Excluding images, repeat the data exactly as given.

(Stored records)
------------

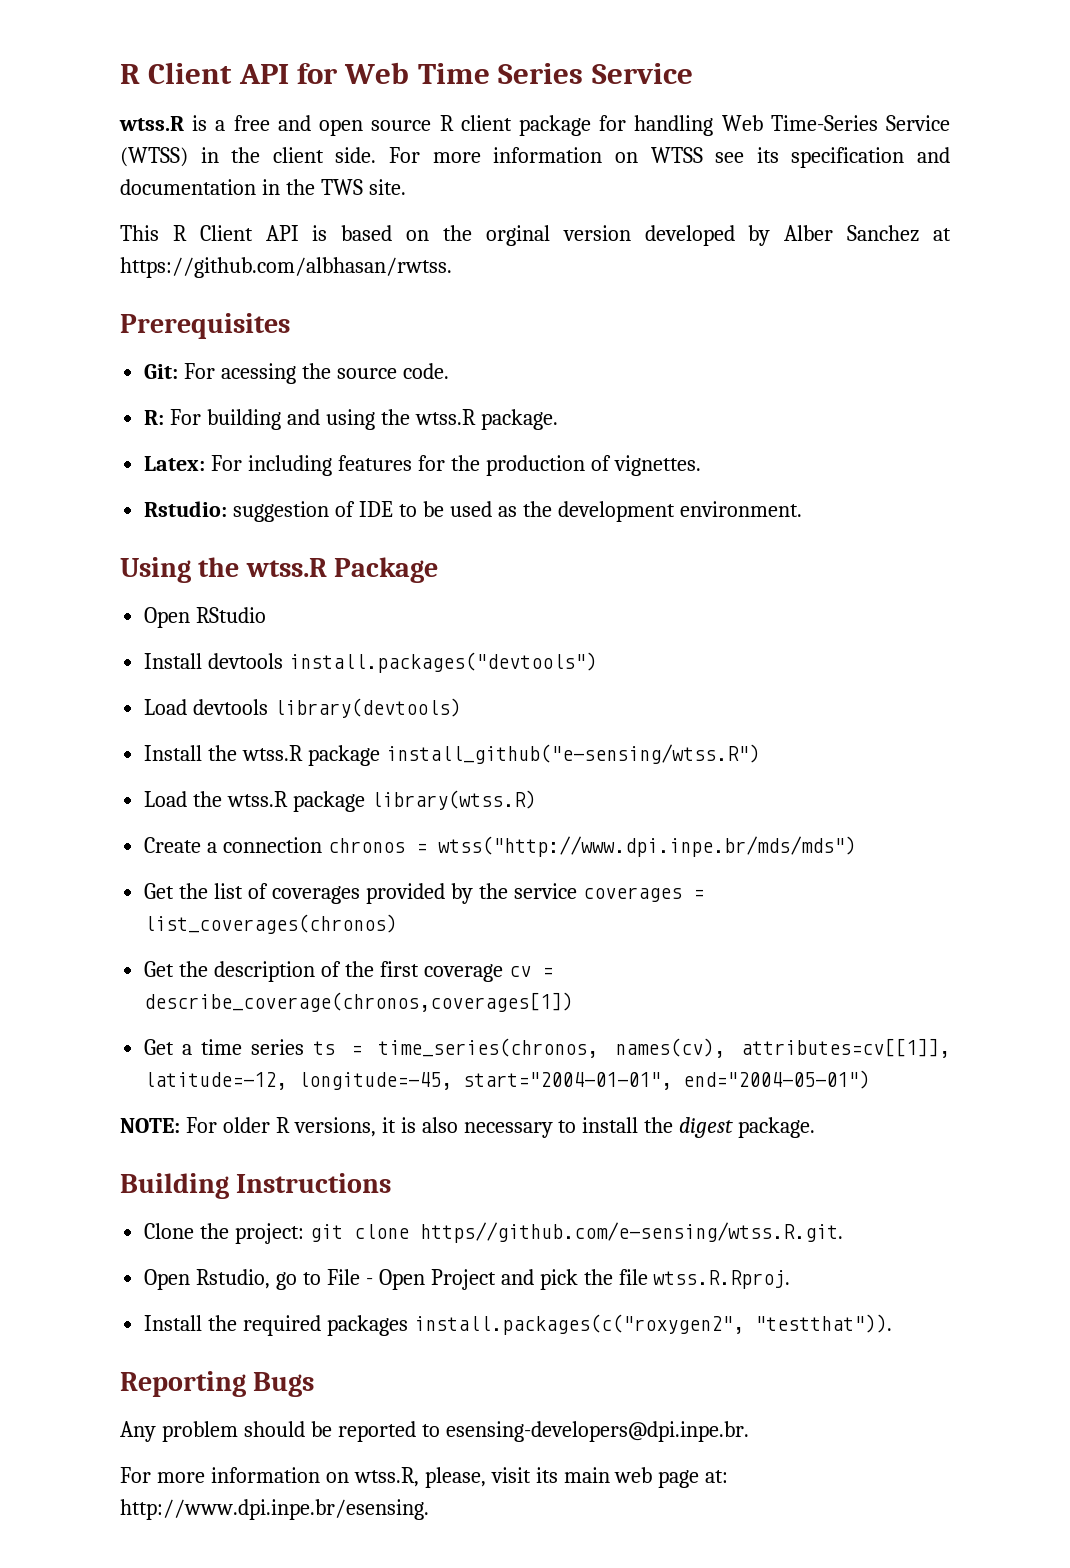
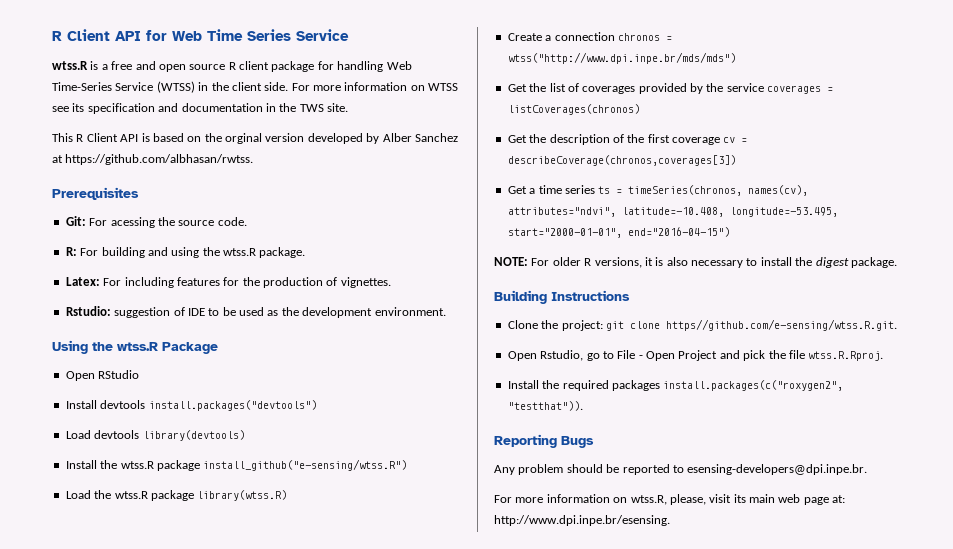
[144,914,398,934] list_coverages(chronos) -> [507,104,640,115] listCoverages(chronos)
[144,992,574,1012] describe_coverage(chronos,coverages[1]) -> [507,155,736,166] describeCoverage(chronos,coverages[3])
[378,1038,950,1058] [144,1070,871,1090] time_series(chronos, names(cv), attributes=cv[[1]], latitude=-12, longitude=-45, start="2004-01-01", end="2004-05-01") -> [628,185,809,196] [507,207,838,217] [507,227,730,238] timeSeries(chronos, names(cv), attributes="ndvi", latitude=-10.408, longitude=-53.495, start="2000-01-01", end="2016-04-15")

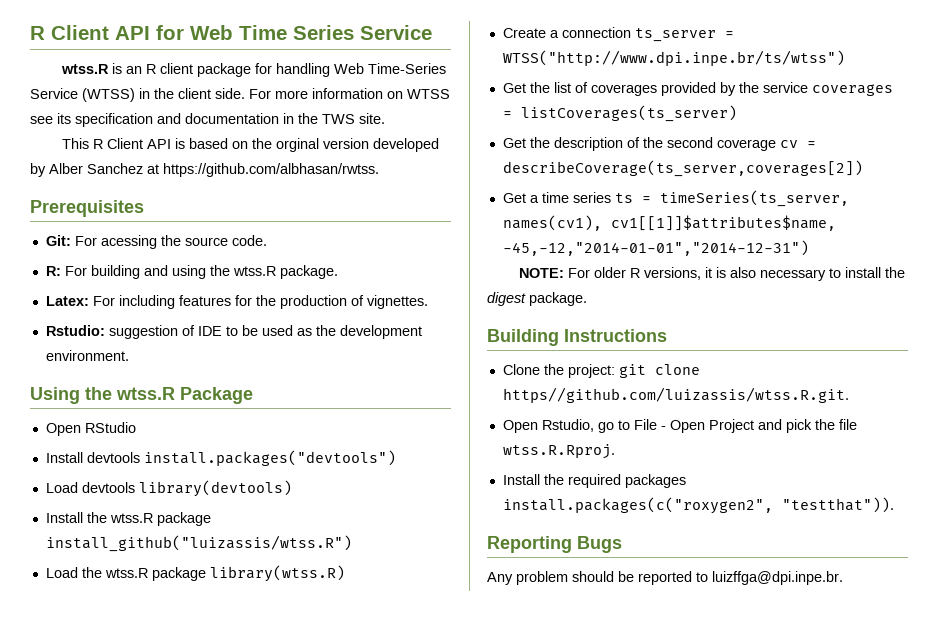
[101,61,226,72] a free and open source -> [125,66,142,74] an
[203,459,408,471] install_github("e-sensing/wtss.R") -> [45,535,352,552] install_github("luizassis/wtss.R")
[617,33,672,41] [507,52,736,64] chronos = wtss("http://www.dpi.inpe.br/mds/mds") -> [634,28,734,42] [502,50,845,66] ts_server = WTSS("http://www.dpi.inpe.br/ts/wtss")
[507,104,640,115] listCoverages(chronos) -> [520,105,737,122] listCoverages(ts_server)
[647,134,670,143] first -> [666,137,713,148] second
[507,155,736,166] describeCoverage(chronos,coverages[3]) -> [502,160,863,177] describeCoverage(ts_server,coverages[2])
[628,185,809,196] [507,207,838,217] [507,227,730,238] timeSeries(chronos, names(cv), attributes="ndvi", latitude=-10.408, longitude=-53.495, start="2000-01-01", end="2016-04-15") -> [659,190,849,207] [502,215,836,231] [502,240,809,256] timeSeries(ts_server, names(cv1), cv1[[1]]$attributes$name, -45,-12,"2014-01-01","2014-12-31")
[665,319,897,331] https//github.com/e-sensing/wtss.R.git. -> [502,387,849,403] https//github.com/luizassis/wtss.R.git.
[687,464,868,475] [494,494,846,505] [494,515,670,526] esensing-developers@dpi.inpe.br. // For more information on wtss.R, please, visit its main web page at: http://www.dpi.inpe.br/esensing. -> [712,571,843,585] luizffga@dpi.inpe.br.

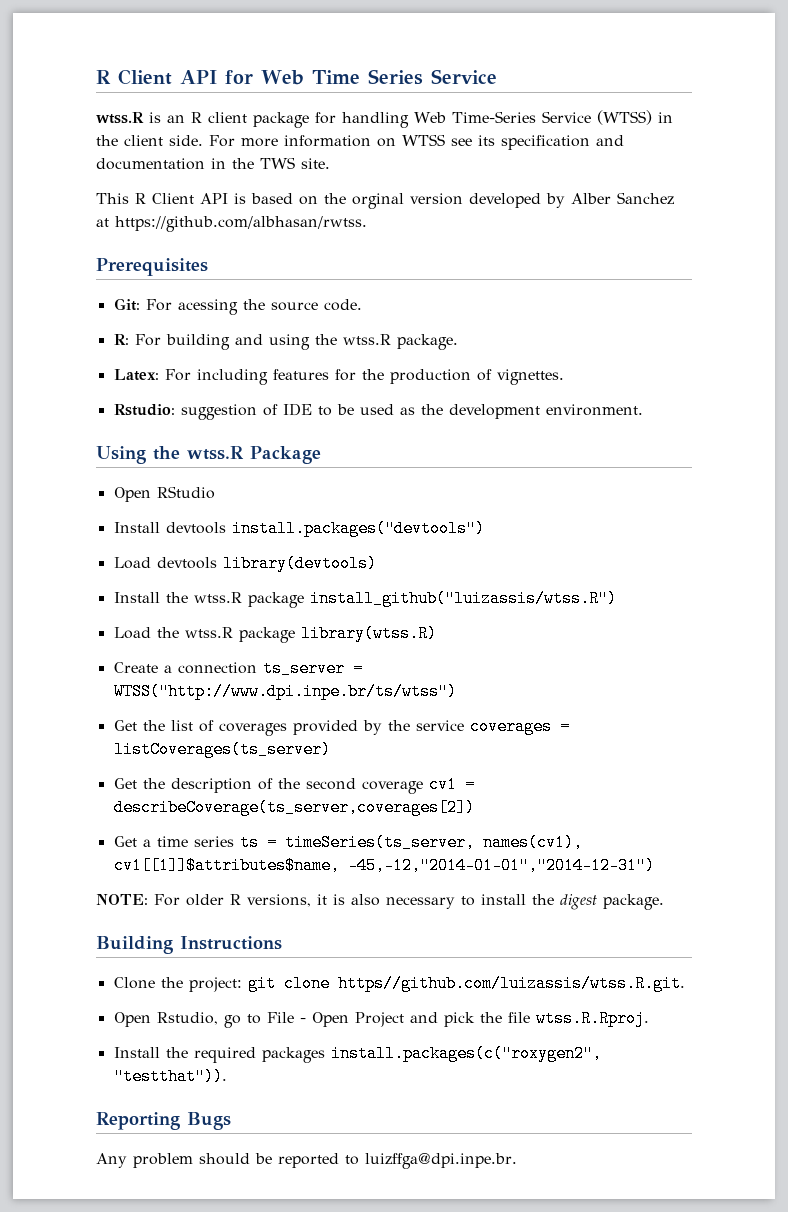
[779,140,798,148] cv -> [428,776,457,793] cv1

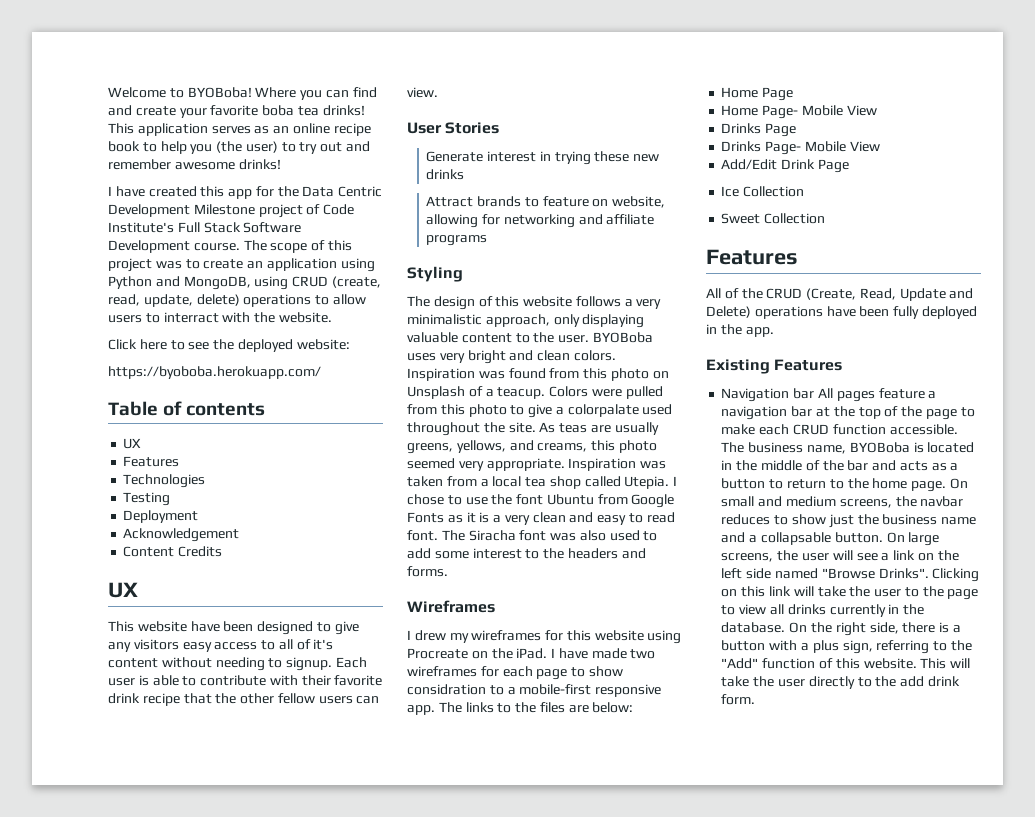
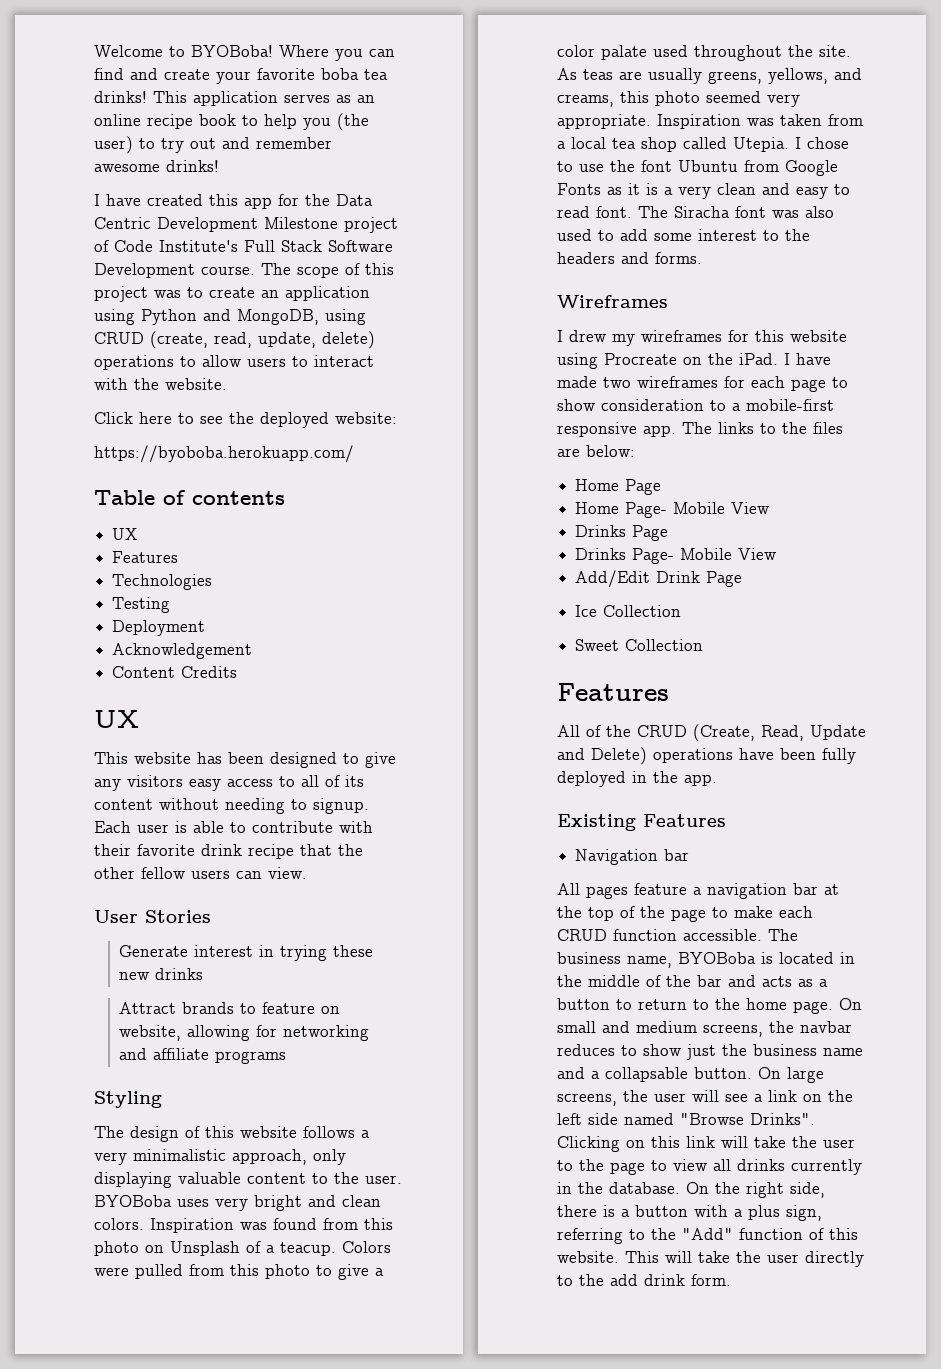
[163,312,219,323] interract -> [314,355,374,367] interact
[190,621,220,632] have -> [197,752,222,764] has
[313,639,334,650] it's -> [345,775,364,787] its
[567,404,639,417] colorpalate -> [557,45,647,60] color palate
[407,684,486,695] considration -> [601,399,704,411] consideration
(815, 393) none -> (690, 855) //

------------

__Exercise response__.
[144,914,398,934] list_coverages(chronos) -> [507,104,640,115] listCoverages(chronos)
[144,992,574,1012] describe_coverage(chronos,coverages[1]) -> [507,155,736,166] describeCoverage(chronos,coverages[3])
[378,1038,950,1058] [144,1070,871,1090] time_series(chronos, names(cv), attributes=cv[[1]], latitude=-12, longitude=-45, start="2004-01-01", end="2004-05-01") -> [628,185,809,196] [507,207,838,217] [507,227,730,238] timeSeries(chronos, names(cv), attributes="ndvi", latitude=-10.408, longitude=-53.495, start="2000-01-01", end="2016-04-15")

[101,61,226,72] a free and open source -> [125,66,142,74] an
[203,459,408,471] install_github("e-sensing/wtss.R") -> [45,535,352,552] install_github("luizassis/wtss.R")
[617,33,672,41] [507,52,736,64] chronos = wtss("http://www.dpi.inpe.br/mds/mds") -> [634,28,734,42] [502,50,845,66] ts_server = WTSS("http://www.dpi.inpe.br/ts/wtss")
[507,104,640,115] listCoverages(chronos) -> [520,105,737,122] listCoverages(ts_server)
[647,134,670,143] first -> [666,137,713,148] second
[507,155,736,166] describeCoverage(chronos,coverages[3]) -> [502,160,863,177] describeCoverage(ts_server,coverages[2])
[628,185,809,196] [507,207,838,217] [507,227,730,238] timeSeries(chronos, names(cv), attributes="ndvi", latitude=-10.408, longitude=-53.495, start="2000-01-01", end="2016-04-15") -> [659,190,849,207] [502,215,836,231] [502,240,809,256] timeSeries(ts_server, names(cv1), cv1[[1]]$attributes$name, -45,-12,"2014-01-01","2014-12-31")
[665,319,897,331] https//github.com/e-sensing/wtss.R.git. -> [502,387,849,403] https//github.com/luizassis/wtss.R.git.
[687,464,868,475] [494,494,846,505] [494,515,670,526] esensing-developers@dpi.inpe.br. // For more information on wtss.R, please, visit its main web page at: http://www.dpi.inpe.br/esensing. -> [712,571,843,585] luizffga@dpi.inpe.br.

[779,140,798,148] cv -> [428,776,457,793] cv1

[163,312,219,323] interract -> [314,355,374,367] interact
[190,621,220,632] have -> [197,752,222,764] has
[313,639,334,650] it's -> [345,775,364,787] its
[567,404,639,417] colorpalate -> [557,45,647,60] color palate
[407,684,486,695] considration -> [601,399,704,411] consideration
(815, 393) none -> (690, 855) //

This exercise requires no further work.